My uncle asked me an interesting physics-related question the other day, so I thought I’d share the question and my answer on the blog:
Q: If a trillion seconds take 30,000 years and there are three trillion stars in the universe, it would take ninety thousand years to count them at one per second. So how do we know?
Before you click through to my explanation, why not take a few minutes to think about how you might answer this? How DO we count that which is essentially uncountable?
A hint, by way of another question: How would you count the number of grains of sand on a beach? What’s your strategy for those “guess how many candies are in this jar” type of games?
Now, after you’ve mulled it over for a little bit, here’s my response:
A: You’re right, there’s no way we could ever actually count all the stars.
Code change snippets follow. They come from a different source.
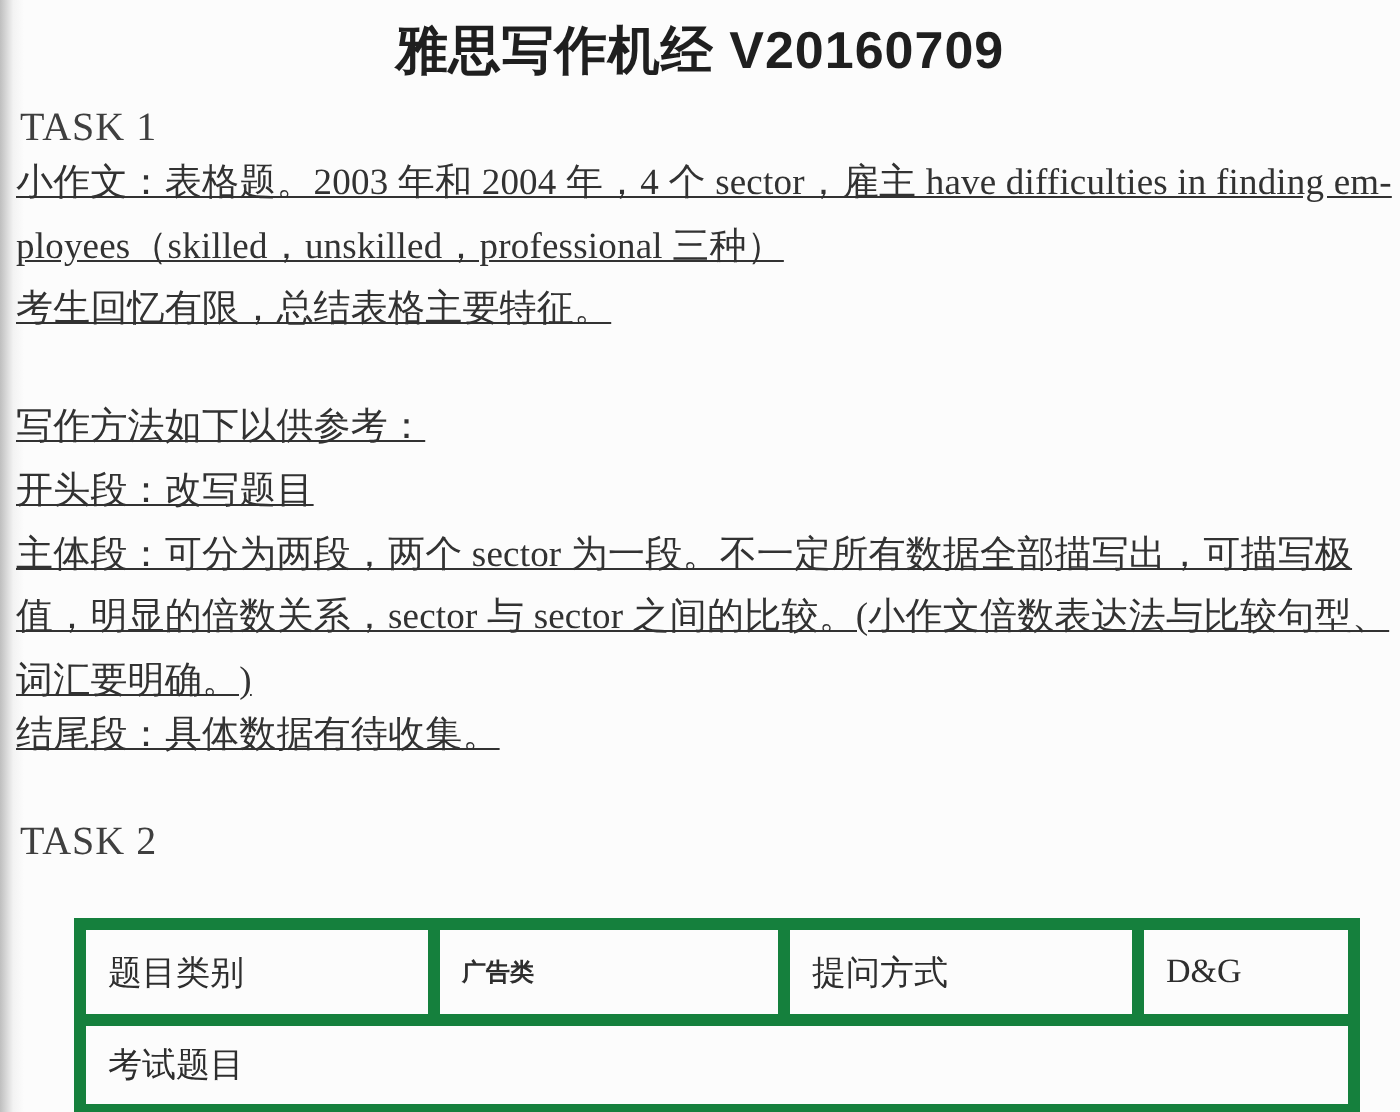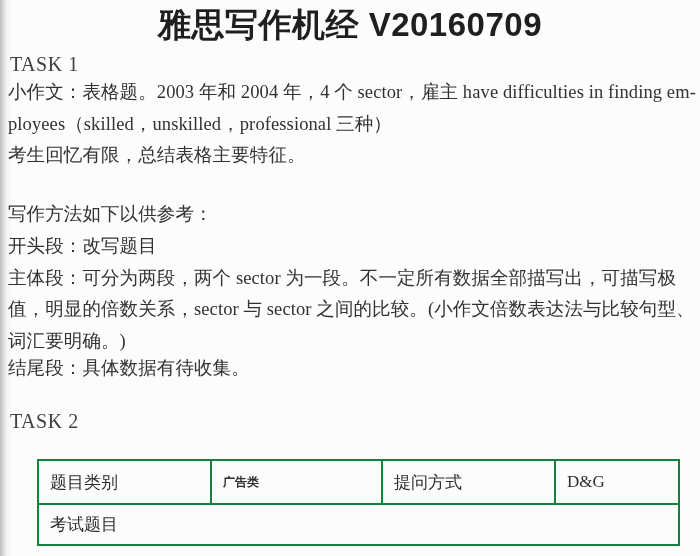--- a/index.html
+++ b/index.html
@@ -22,7 +22,7 @@
     text-align: center;
     font-family: "Liberation Sans", "DejaVu Sans", sans-serif;
     font-weight: 700;
-    font-size: 33px;
+    font-size: 26px;
     line-height: 34px;
     color: #1f1f1f;
     letter-spacing: 0.5px;

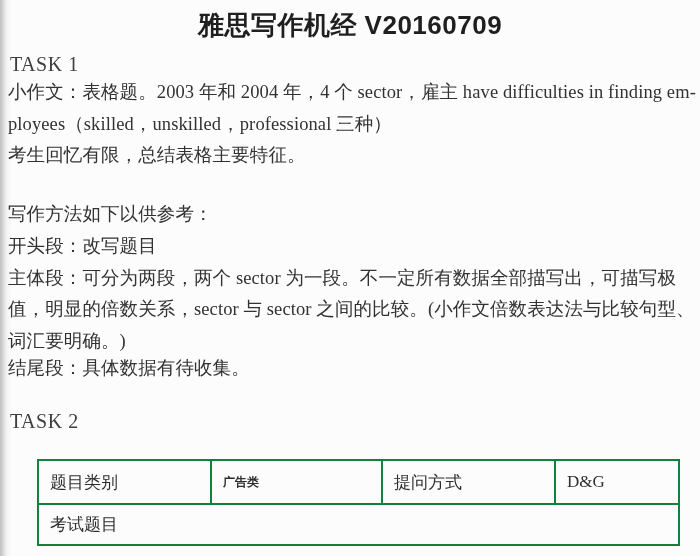--- a/index.html
+++ b/index.html
@@ -41,6 +41,7 @@
     color: #323232;
     white-space: nowrap;
     letter-spacing: 0.1px;
+    text-decoration: underline;
   }
   .exam-table {
     position: absolute;

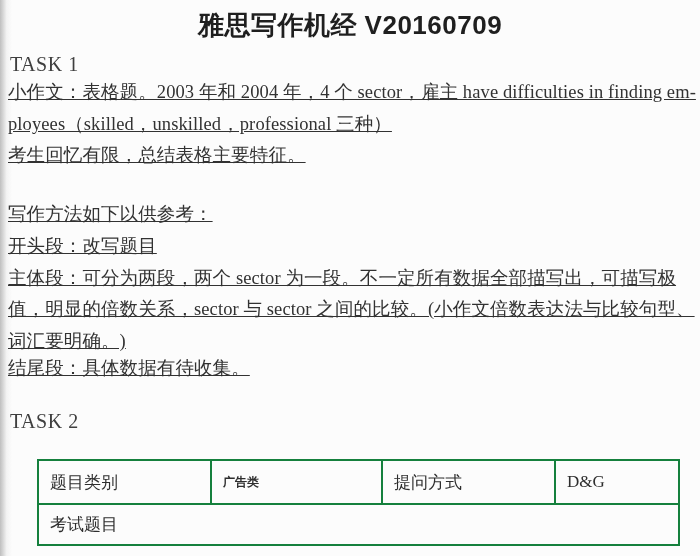--- a/index.html
+++ b/index.html
@@ -53,7 +53,7 @@
     color: #2e2e2e;
   }
   .exam-table td {
-    border: 2px solid #15803d;
+    border: 6px solid #15803d;
     padding: 0 0 0 11px;
     vertical-align: middle;
     white-space: nowrap;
For one thing, there’s too many, a lot more than 3 trillion: latest estimates put the number around 70 sextillion, a 7 followed by 22 zeros, which is more than twenty billion times bigger than 3 trillion, and it would take 2 quadrillion years to count that high, one number per second.
The second problem is that, in all but the closest galaxies, we can’t see most of the individual stars, so we couldn’t count them if we wanted to. In fact, there are about 100 billion galaxies in the known universe, so we can’t even count them one by one.
What astronomers have to rely on is the large-scale uniformity of the universe. That is, no matter which way we look, on a large enough scale, the universe looks the same. On small scales, this is obviously untrue, as we see stars surrounded by huge amounts of empty space, but the uniformity sets in on truly unimaginable (but still measurable) cosmic scales. The discovery of the uniformity of the universe was one of the most shocking discoveries of the 20th century, and led to the inflationary model of the big bang.
(Actually, there’s a stronger statement, called the cosmological principle, which says that the universe, on large scales, is homogeneous and isotropic. That is, it’s the same in any sector of the universe, and it doesn’t matter what direction you look.)
Anyway, we can put this uniformity of the universe to good use in estimating the number of stars. If you wanted to know how many grains of sand there are on a beach, you would see how many grains of sand there are in a cubic inch, and then measure the size of the beach and extrapolate from there. If the sand was balled up in little dirt clods, you’d count how many grains of sand are in the average clod (analogous here to a galaxy), and then multiply that by the number of clods.
By studying our own galaxy, astronomers know a lot about the distribution of stars of different sizes and brightnesses, so they can measure the brightness of a distant galaxy and estimate the number of stars it contains. They do this for a small section of the sky, and then extrapolate to the whole sky, just as you would do with grains of sand on a beach.
When scientists report a number for a measurement, they always give an uncertainty, indicating that this number is accurate plus or minus a certain fraction. Of course, newspaper articles, etc. never report these. But because the number of stars has been estimated rather than literally counted, that’s why they give a big round number, rather than saying it’s 70 sextillion and two or something.